This stage receives the instruction from the fetch unit, decodes it into crucial fields like: operand addresses, destination address, operation type, immediate field, etc. Once the operand addresses are available the registerfile (which holds 32 64-bit integer registers and 32 64-bit floating point registers) is accessed to fetch the respective operands. Since all the base ISA integer instructions require only a maximum of 2 operands and update only a single operand, the integer registerfile requires 2 read-ports and 1 write port. The floating point instructions like FMADD, FMSUB, etc. require 3 operands and thus the floating point registerfile require 3 read-ports and 1 write port. Other fields of the instruction are re-coded to a format which is more convenient for the next stage to execute.

Another important activity of this stage is to capture all interrupts and exceptions. The CSRs (Control Status Registers) are looked up in this stage to indicate if an interrupt has occurred. If so, then the trap field of the next pipeline buffer is set with the relevant information which will enable the processor to handle the interrupt. Other exceptions like illegal instructions, illegal CSR accesses are also captured here before the instruction proceeds.

4.3 Execute Stage

 
This stage holds the ALU which performs the necessary arithmetic operation required by the instructions. To achieve this it holds the integer arithmetic unit, the variable-cycle multiplier with early-out mechanism, a non-restoring sequential divider and a floating point unit which supports IEEE-754 single and double precision arithmetic. This is also the stage where the prediction of the branch predictor is validated. An instruction whose operands were not available in the decode stage are stalled in this stage until the operand forwarding logic provides the necessary operands. The operand forwarding logic receives values from the next pipeline buffer for arithmetic operations and from the memory stage for values from load instructions.

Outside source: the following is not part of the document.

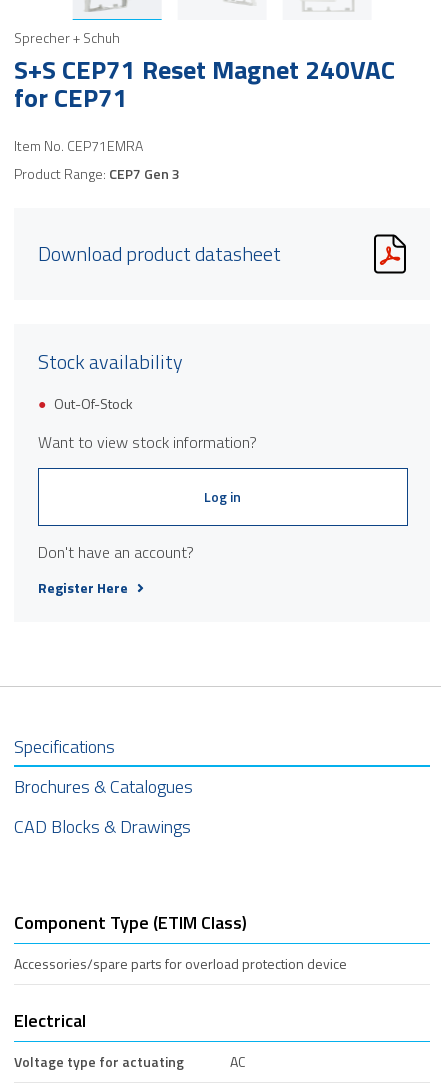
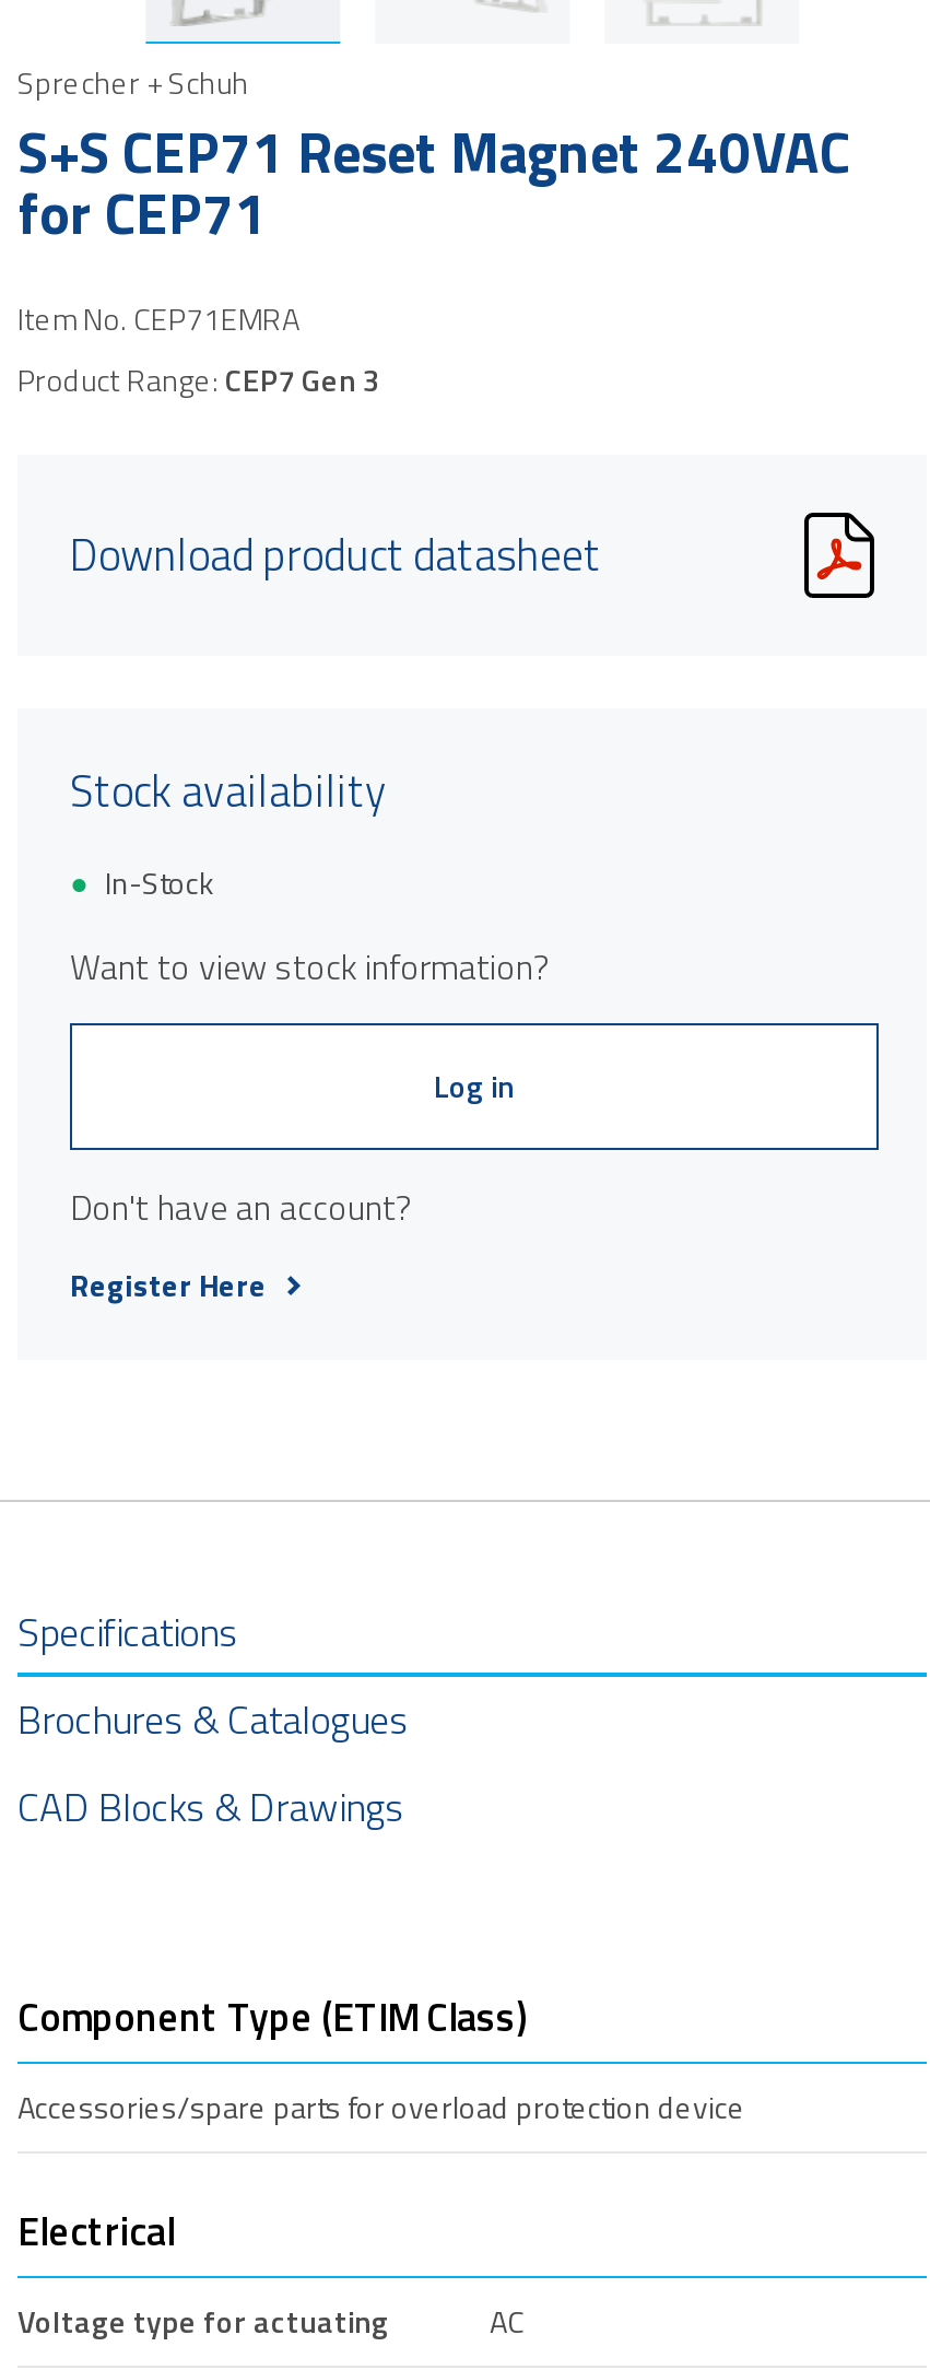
[54,392,133,414] Out-Of-Stock -> [105,858,214,904] In-Stock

Unless designed carefully and meticulously, the ALU has the potential of being not only the most delay-sensitive path but also be the most area burdened unit as well. C-Class, being an in-order core, employs sequential multiplier and divider circuits which share a lot of hardware. The multiplier has an early-out mechanism, which means the results can be available anywhere between 1 to 8 cycles as soon as one of the shifted operands is made 0. The divider however implements a non-restoring algorithm which requires up to 64 cycles for an RV64 ISA. The floating point unit is also designed to be low overhead in terms of area and thus implements a sequential algorithm for fused-multiply-add operations which re-uses significant amount of hardware compared to a pipelined version. For memory operations, the address generated by the ALU is directly latched into the data memory subsystem to initiate the load/store process. If, however, there is a trap from the write-back stage, then the pipeline is flushed and the load/store address is not latched, thereby preventing corruption of memory.

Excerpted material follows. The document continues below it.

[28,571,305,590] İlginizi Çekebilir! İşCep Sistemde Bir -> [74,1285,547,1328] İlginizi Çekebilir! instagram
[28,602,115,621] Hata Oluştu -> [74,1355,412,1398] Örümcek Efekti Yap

The execute stage also checks if either the load/store addresses or the conditional branch addresses are misaligned, and raises a suitable exception and progresses the instruction forward.

4.4 Memory Stage

All non-load/store/atomic operations will simply bypass this stage and proceed to the write-back stage. In case of a load/store instruction, this stage captures the result of the memory access. For a load operation, the data is forwarded to the execution unit for instructions that depend on the loaded value. All exceptions related to load/stores such as access-fault, page-fault, etc. are captured here. The data-memory subsystem works in the same manner as the instruction memory subsystem as described earlier. A page table walk is initiated if there is a TLB miss.

4.5 Write Back stage

 This is the stage where the instruction retires. This stage first checks if the instruction has been tagged with any traps (interrupt or exceptions) by the previous stages. If a trap is to be taken, then the entire pipeline is flushed and the first instruction of the trap handler is fetched. If no traps are present, then the instruction simply updates the register with the new value. All CSR related operations also take effect here.

5. Verification

Verification of a processor consumes nearly 60-65% of the average processor development cycle. It is almost impossible to completely verify a processor given the large exponential solution space. It order to verify a processor, one does not only need to check the compliance of the processor with the ISA spec, but also verify the various ISA independent micro-architectural states and circuits like: hazard detection, operand forwarding, branch predictors, cache optimizations. While one could easily develop a bottom-up approach to verify create a verification suite of test-benches for each module, but even that would require analyzing and identifying all possible inputs and scenarios when the module is plugged in to larger system. While, the bottom-up approach is a needed task, it should be limited to verifying the base functionality only to keep the turn-around time small.

A processor verification team, typically writes a series of software routines in assembly or C, which excite and test specific aspects of the processor. Considering the large state-space of the processor, manually writing these tests to cover even 80% of the states would take significant amount of time, thereby increasing the time to market. An approach to reduce this effort is to use random program generators for the processor. While these generators do not guarantee to provide full coverage, but a lot of base-case scenarios can easily be covered and the user is burdened with writing only a few specific directed test cases for the processor system.

In order to verify the C-class core, we have used multiple random program generators:

(1) RISC-V Torture [RISC-V Torture 2012]:This is a random assembly program generator from UC Berkely. A user can specify the total size of the program and also define the distribution count of various instruction extensions within the program.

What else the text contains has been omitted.